Le ragioni di un rapporto così difficile con il cibo sono molteplici. Possono essere squisitamente motorie e settoriali: una lingua incapace di lateralizzarsi non sa impastare, una incapace di sollevarsi verso il palato non sa operare una propulsione.  Per una lingua inetta (anche in assenza di segni classici di disprassia orale generalizzata) il cibo diviene un corpo estraneo ingestibile, un nemico indomabile. Solo se addomesticato dalla omegenizzazione può essere inghiottito.

Accanto a questi piccoli cattivi masticatori esiste però una popolazione della quale non si parla abbastanza: sono i bimbi con la bocca cieca, quei piccoli la cui oralità è a essi stessi sconosciuta. In questi piccoli la mancata mappatura dello spazio endorale non è solo dovuta alle ridotte capacità esplorative della lingua.

In essi è carente la capacità di analisi propriocettiva e la competenza stereognosica.

Che un bimbo incapace di immaginare la propria bocca sia spaventato da qualunque cosa non nota vi possa penetrare è del tutto normale, che reagisca sputando o procurandosi il vomito é  un giusto meccanismo di difesa.

Se in bimbi poco appetenti il primo consiglio da dare è stimolare la curiosità per il cibo (colore, sapore, consistenze), eliminando i distrattori durante il pasto e favorendo il consumo del pranzo in comunità, se in bimbi disprassici la logopedia deve favorire il movimento, prima di tutto linguale, nei bimbi con la bocca cieca la prima regola è rispettare la loro paura.

La vicinanza delle aree corticali della mano e della bocca nel loro caso ci viene in aiuto. Un modo molto semplice e del tutto naturale per aiutare questi piccoli a conoscere la propria bocca, trasformandola da buia caverna in stanza ospitale, è permettere, anzi favorire attivamente, la manipolazione diretta del cibo prima della sua introduzione in bocca, sollecitando parallelamente, l’esplorazione visiva del piatto e del suo contenuto.

Tutti noi conosciamo il piacere di addentare un panino portandolo alla bocca con le mani, di sgranocchiare patatine pescandole dal piatto.
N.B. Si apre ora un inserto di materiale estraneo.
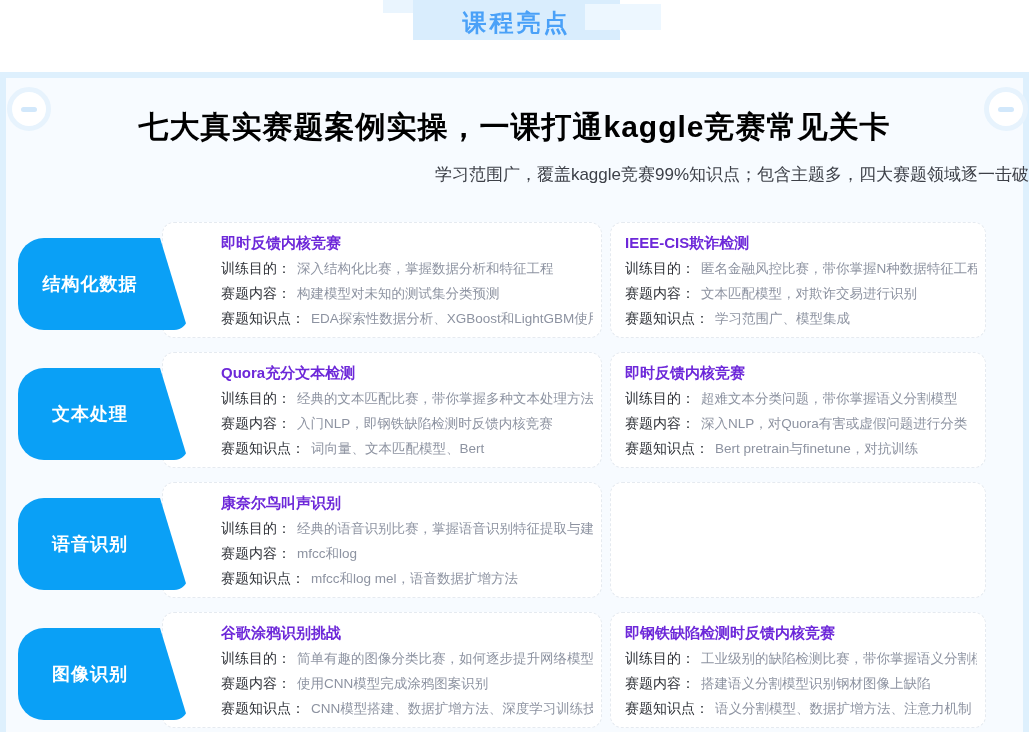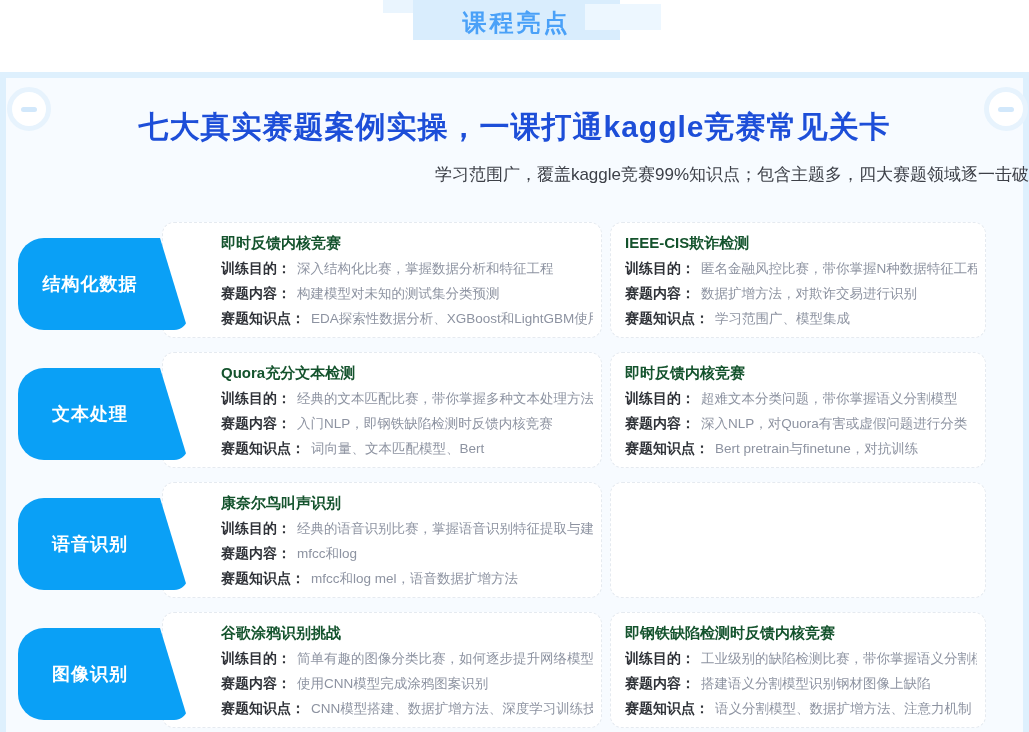--- a/index.html
+++ b/index.html
@@ -31,7 +31,7 @@
 
   
   .main-title { position:absolute; top:107px; left:0; width:1029px; text-align:center;
-    font-size:30px; font-weight:bold; color:#1d4ed8; letter-spacing:1px; white-space:nowrap; }
+    font-size:30px; font-weight:bold; color:#000000; letter-spacing:1px; white-space:nowrap; }
   .sub-title  { position:absolute; top:163px; left:0; width:1029px; text-align:right;
     font-size:17px; color:#3d4048; white-space:nowrap; }
 

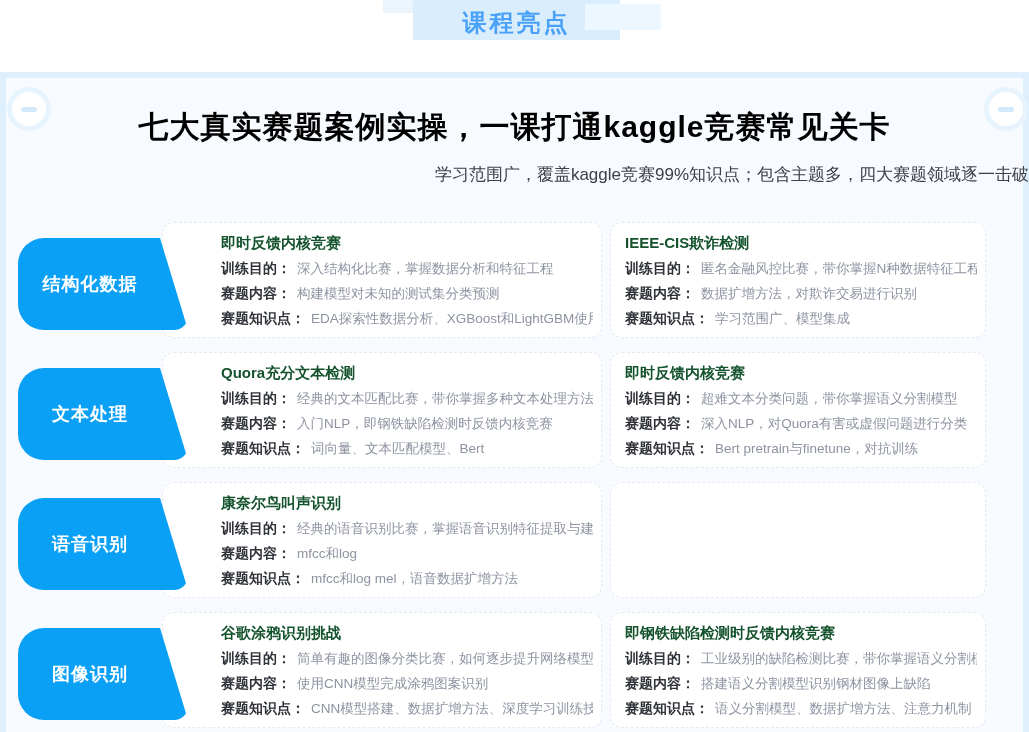--- a/index.html
+++ b/index.html
@@ -50,7 +50,7 @@
     border:1px dashed #e5eaf0; border-radius:12px; box-sizing:border-box; z-index:1; }
   .card-left  { left:162px; width:440px; padding:9px 8px 8px 58px; }
   .card-right { left:610px; width:376px; padding:9px 8px 8px 14px; }
-  .card-title { color:#14532d; font-weight:bold; font-size:15px; margin:2px 0 6px 0;
+  .card-title { color:#6d28d9; font-weight:bold; font-size:15px; margin:2px 0 6px 0;
     white-space:nowrap; overflow:hidden; }
   .card-row { font-size:13.5px; color:#8d93a1; margin-top:7px; white-space:nowrap;
     overflow:hidden; }

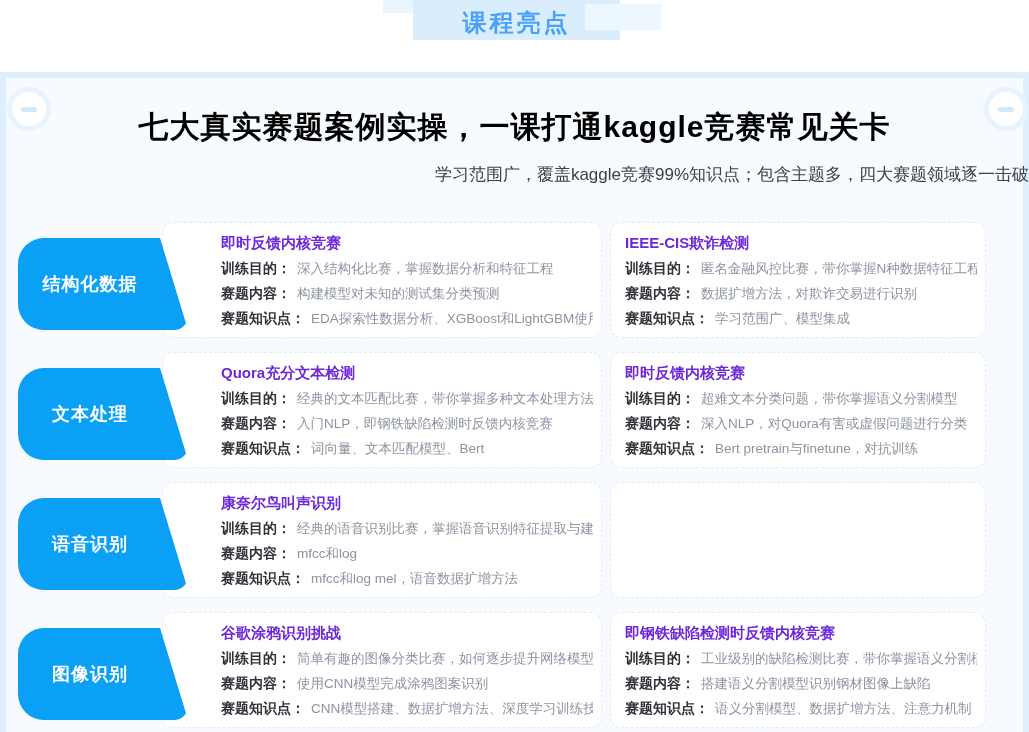--- a/index.html
+++ b/index.html
@@ -54,7 +54,7 @@
     white-space:nowrap; overflow:hidden; }
   .card-row { font-size:13.5px; color:#8d93a1; margin-top:7px; white-space:nowrap;
     overflow:hidden; }
-  .card-label { color:#2f3238; font-weight:bold; font-size:14px; margin-right:6px; }
+  .card-label { color:#2f3238; font-weight:normal; font-size:14px; margin-right:6px; }
 </style>
 </head>
 <body>

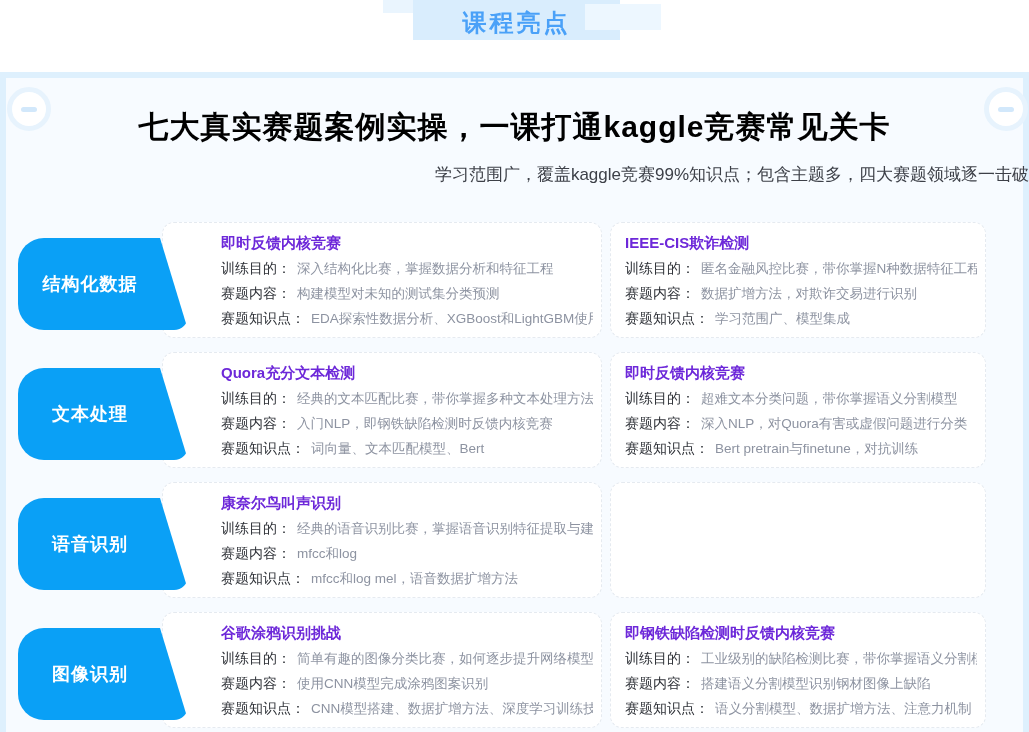--- a/index.html
+++ b/index.html
@@ -90,7 +90,7 @@
     <div class="card card-right">
       <div class="card-title">IEEE-CIS欺诈检测</div>
       <div class="card-row"><span class="card-label">训练目的：</span><span>匿名金融风控比赛，带你掌握N种数据特征工程方法</span></div>
-      <div class="card-row"><span class="card-label">赛题内容：</span><span>数据扩增方法，对欺诈交易进行识别</span></div>
+      <div class="card-row"><span class="card-label">赛题内容：</span><span>文本匹配模型，对欺诈交易进行识别</span></div>
       <div class="card-row"><span class="card-label">赛题知识点：</span><span>学习范围广、模型集成</span></div>
     </div>
   </div>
In queste semplici e quotidiane operazioni l’esplorazione visiva va a incrementare le  informazioni tattili, termiche e propriocettive date dalla mano (vi capita di rigirare la patatina prima di addentarla?) e la bocca si apre per introdurvi qualcosa di già noto, manipolato, testato nella sua innocuità e per questo fortemente desiderabile.

La mano in questi bimbi è il primo esploratore territoriale, il mediatore privilegiato di qualsiasi futura accettazione dell’ignoto.